Flagrado tentando entrar na penitenciária da Papuda, no Distrito Federal, em 30 de maio do ano passado, com 52 trouxas de maconha de estômago que seriam entregue a um detento, Marcus Vinicius Pereira Borges foi absolvido a partir de uma decisão inédita de um magistrado de Brasília.

O juiz Frederico Ernesto Maciel, da 4ª Vara de Entorpecentes do Distrito Federal, considerou que o uso da substância tem função recreativa, de baixo poder nocivo.

De acordo com ele, proibi-la seria inconstitucional por violar direitos de liberdade, igualdade e dignidade humana.

O julgamento de Borges ocorreu em outubro do ano passado, mas voltou à discussão no último dia 16 quando o Ministério Público recorreu da decisão e o caso voltou a ser discutido no tribunal.

Na sentença, o juiz considerou uma discrepância proibir o uso da maconha e, ao mesmo tempo, permitir o consumo de cigarro e bebids alcoólicas.

Omissão da lei

O magistrado afirmou na sentença que a portaria 344 de 1998, que regulamentou a Lei de Drogas, é omissa quanto os tipos de entorpecentes que têm restrição de uso e de comércio.
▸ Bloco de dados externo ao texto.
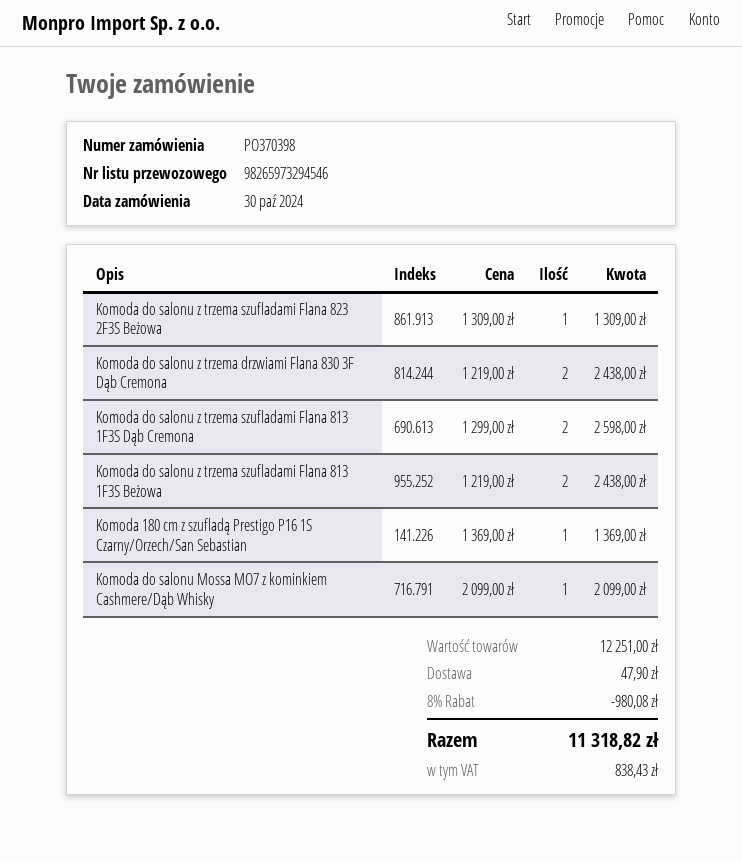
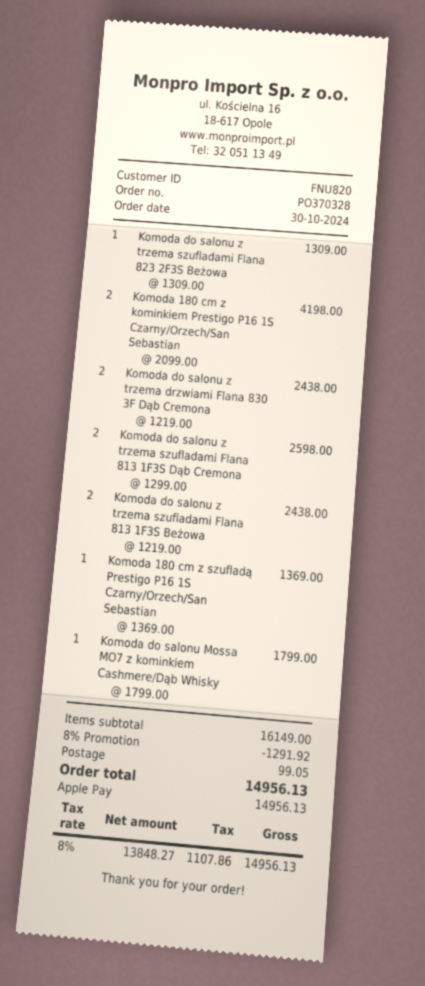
order number: PO370398 -> PO370328
Komoda do salonu Mossa MO7 z kominkiem Cashmere/Dąb Whisky: 1 x 2099.00 = 2099.00 -> 1 x 1799.00 = 1799.00
Komoda 180 cm z kominkiem Prestigo P16 1S Czarny/Orzech/San Sebastian: none -> 2 x 2099.00 = 4198.00
subtotal: 12251.00 -> 16149.00
discount: 8% = 980.08 -> 8% = 1291.92
shipping: 47.90 -> 99.05
tax: 838.43 -> 1107.86
total: 11318.82 -> 14956.13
O ato administrativo do Ministério da Saúde inclui apenas o THC — princípio ativo encontrado na maconha — na categoria de drogas ilícitas.
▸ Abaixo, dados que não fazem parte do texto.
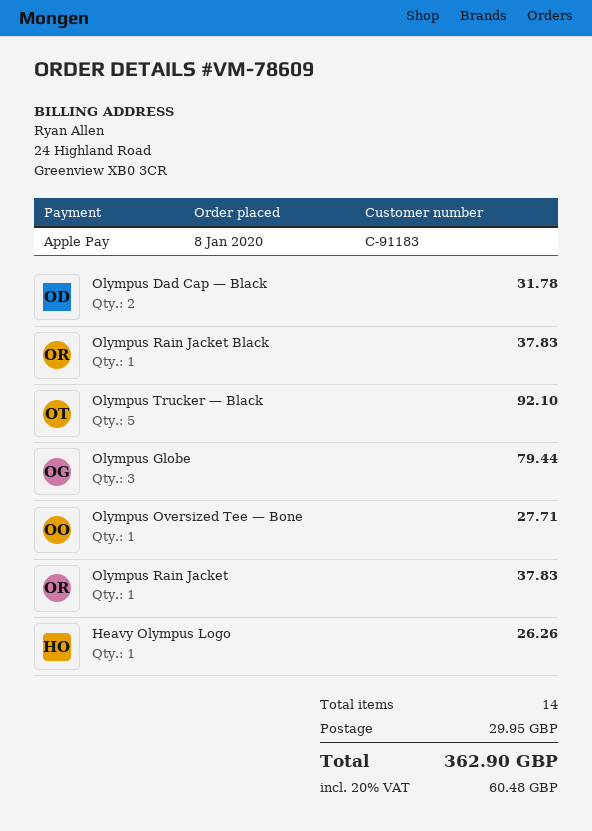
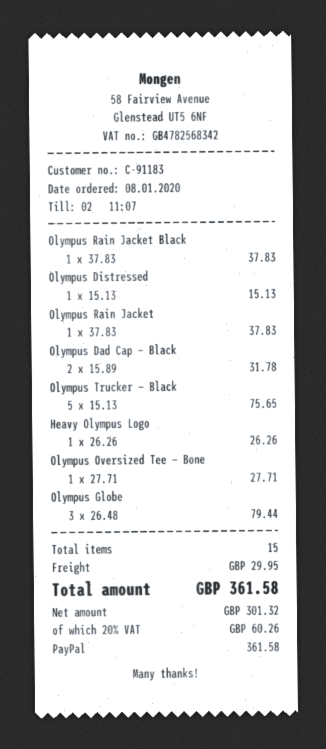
payment method: Apple Pay -> PayPal
Olympus Trucker — Black: 5 for 92.10 -> 5 for 75.65
Olympus Distressed: none -> 1 for 15.13
total quantity: 14 -> 15
tax: 20% = 60.48 -> 20% = 60.26
total: 362.90 -> 361.58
“Não justifica os motivos pelos quais incluem a restrição de uso e comércio de várias substâncias, em especial algumas contidas na lista F, como o THC, o que, de plano, demonstra a ilegalidade do ato administrativo”, defendeu.

Frederico Ernesto Maciel usou como prerrogativa a liberação de uso de drogas em outros países.

“O THC é reconhecido por vários outros países como substância entorpecente de caráter recreativo e medicinal”, afirmou o juiz, citando os estados americanos da Califórnia e Colorado, além de Holanda e Uruguai.

O juiz citou ainda que diversas autoridades, como o ex-presidente Fernando Henrique Cardoso, já se manifestaram publicamente sobre a falência da repressão ao tráfico e da proibição ao uso de substâncias recreativas e de baixo poder nocivo.

A droga foi destruída.
O julgamento do recurso pela Justiça Federal ainda  não tem data marcada.